[Saved data entries]
※ ※ ※
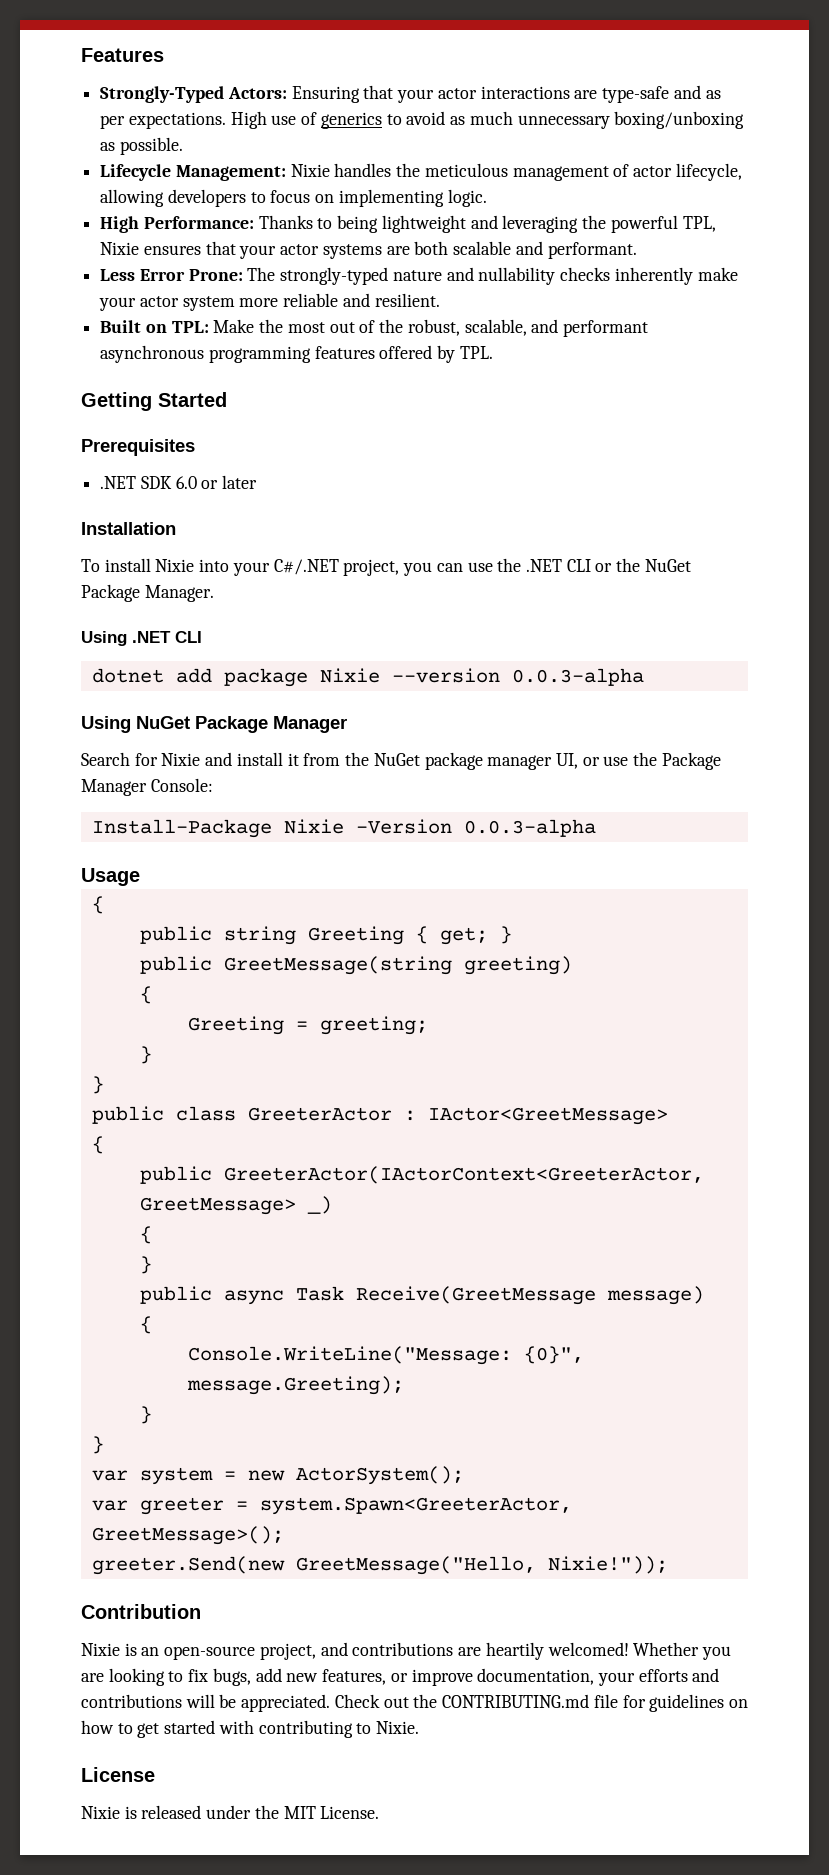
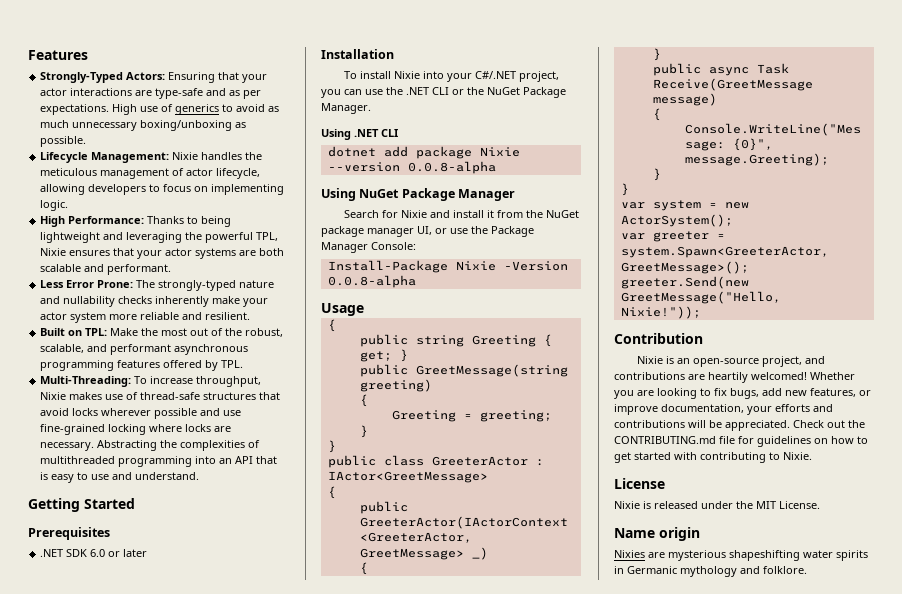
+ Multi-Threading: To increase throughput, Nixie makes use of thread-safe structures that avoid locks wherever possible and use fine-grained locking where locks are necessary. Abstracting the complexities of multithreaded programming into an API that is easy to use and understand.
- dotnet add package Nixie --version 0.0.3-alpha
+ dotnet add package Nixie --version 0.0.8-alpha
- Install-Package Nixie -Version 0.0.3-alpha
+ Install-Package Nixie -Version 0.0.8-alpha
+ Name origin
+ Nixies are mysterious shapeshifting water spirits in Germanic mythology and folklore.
※ ※ ※
§ **WHAT TO PRODUCE**
Nothing but the lines from the one with "Nixie -Version 0.0.8-alpha" through the final line of the data above should be output, exactly as written.

§ **COMPLETED EXERCISE**
+ Install-Package Nixie -Version 0.0.8-alpha
+ Name origin
+ Nixies are mysterious shapeshifting water spirits in Germanic mythology and folklore.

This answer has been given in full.